A saída encontrada pela comunidade foi improvisar outras quatro salas em uma oca. Um desses espaços foi transformado em dois, com um armário servindo como divisória, para receber duas turmas. “As aulas se misturam porque o que um professor fala de um lado pode ser ouvido do outro”, conta uma moradora da aldeia que não quis se identificar.

A Unidade Básica de Saúde (UBS) na terra indígena também opera com espaço físico insuficiente. “Não temos salas para vacinação, curativo e inalação”, conta Thiago.

O atendimento recebido pelos indígenas em outros centros de saúde fora da tribo também é alvo de queixas. “Nossas crianças têm imunidade baixa por viverem em um ambiente tão contaminado e nem sempre recebemos cuidado especial quando somos transferidos para alguns hospitais”, diz o líder.

Só neste ano, duas crianças morreram por infecções. Uma delas foi a bebê Samantha, de 9 meses. “Ela começou com um resfriado, levamos ao Hospital Municipal de Pirituba (zona norte) quando os sintomas pioraram, mas lá não tinha UTI e ela ficou dois dias esperando abrir vaga para transferência. Mas quando conseguiu, já era tarde demais. Morreu na madrugada seguinte”, relata o pai da menina, o professor Jurandir Augusto Martim, de 41 anos.

Na pele

Entre as crianças da tribo, as doenças de pele são comuns. Acostumados a brincar na terra, elas entram em contato com as fezes dos cerca de mil animais que vivem no local.
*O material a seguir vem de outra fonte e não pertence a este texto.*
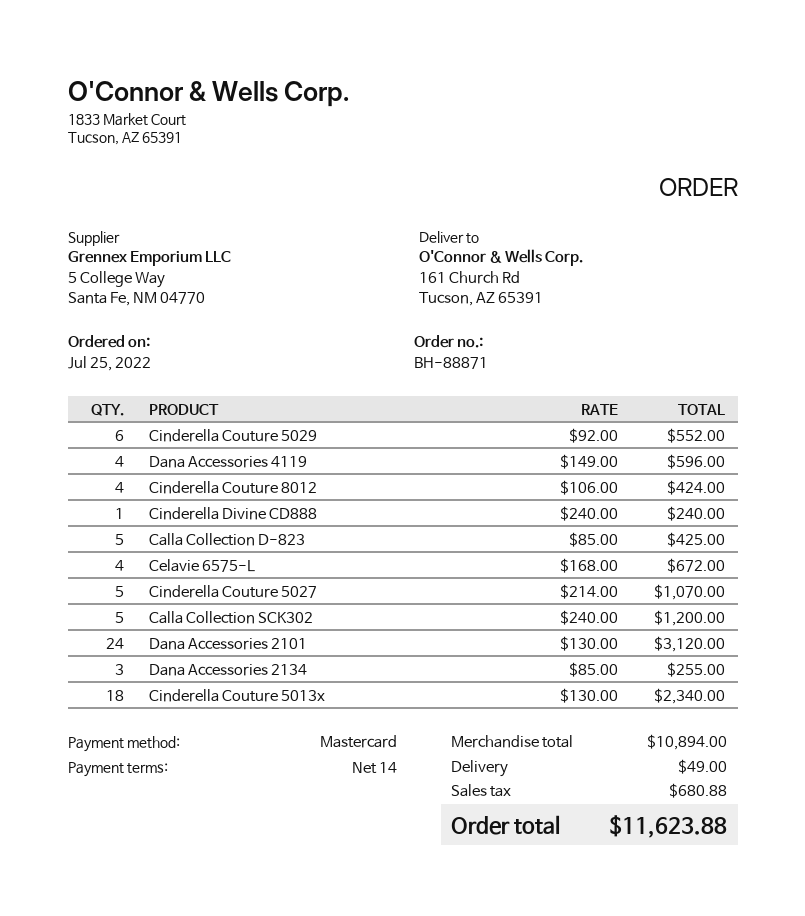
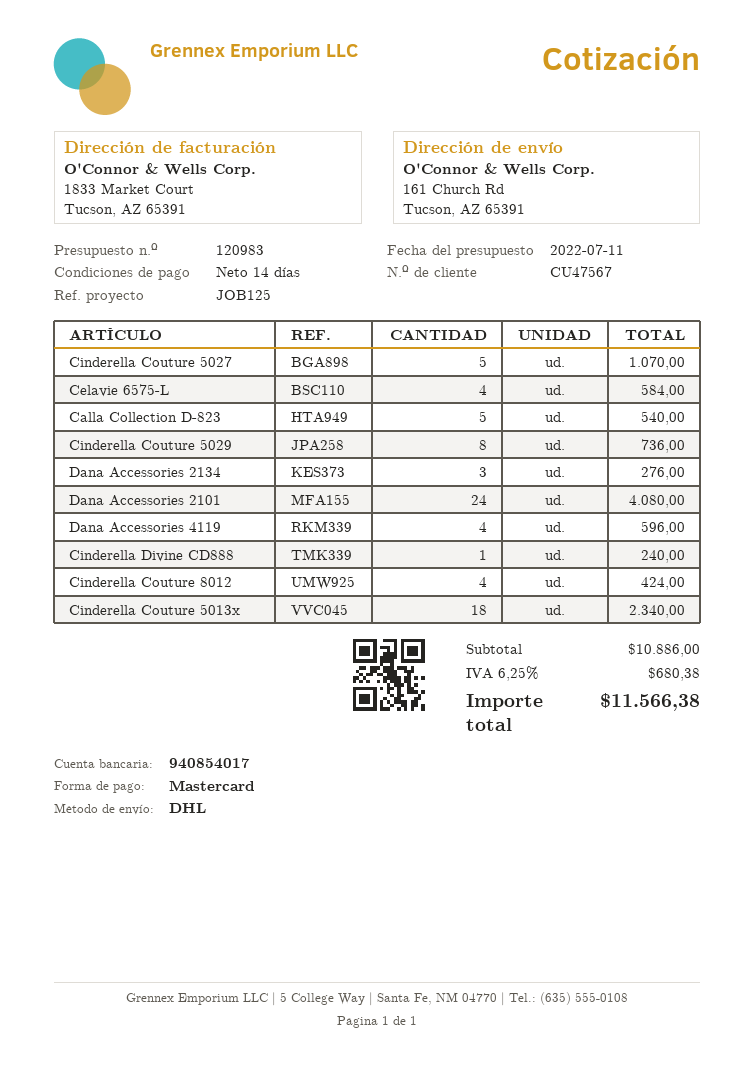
Cinderella Couture 5029: 6 for 552.00 -> 8 for 736.00
Calla Collection D-823: 5 for 425.00 -> 5 for 540.00
Celavie 6575-L: 4 for 672.00 -> 4 for 584.00
Calla Collection SCK302: 5 for 1200.00 -> none
Dana Accessories 2101: 24 for 3120.00 -> 24 for 4080.00
Dana Accessories 2134: 3 for 255.00 -> 3 for 276.00
subtotal: 10894.00 -> 10886.00
shipping: 49.00 -> none
tax: 680.88 -> 680.38
total: 11623.88 -> 11566.38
A entrada da aldeia é ponto de abandono de cães e gatos. “Já teve até ação civil do Ministério Público Federal pedindo à Prefeitura a retirada de animais aqui, mas disseram que não havia para onde levá-los”, conta Thiago Djekupe.

A maioria dos animais vistos pela reportagem no local estava doente ou debilitada. A reportagem encontrou o corpo de um gato morto há dias rodeado de insetos ao lado de um dos banheiros comunitários da tribo.

Esses espaços são outro problema. Construídos há dez anos pela Secretaria Especial da Saúde Indígena, órgão do Ministério da Saúde, nunca receberam manutenção. Alguns estão com o vaso sanitário ou chuveiro quebrados, além de acumular muita sujeira.

A falta de perspectivas e de políticas públicas mais efetivas traz outros problemas típicos de áreas com alta vulnerabilidade social. O índice de gravidez na adolescência nas aldeias do Jaraguá é alto. “Há aconselhamento, mas não basta. Não há muitas opções de atividades para os adolescentes aqui. E ainda quando as meninas engravidam, nem sempre o pai assume”, conta Natalina Jera Veríssimo, de 38 anos, representante das mulheres indígenas. Ela própria tem uma filha que deu à luz aos 15 anos.

O alcoolismo é outro desafio. Pelo menos 18 guaranis fazem tratamento para tentar abandonar o álcool. Além disso, a depressão atinge as aldeias. Neste ano, um adolescente guarani de 13 anos se matou. “Nossos direitos não são respeitados. Essa falta de apoio do Estado acaba sendo uma forma de nos enfraquecer”, conclui Thiago. As informações são do jornal O Estado de S. Paulo.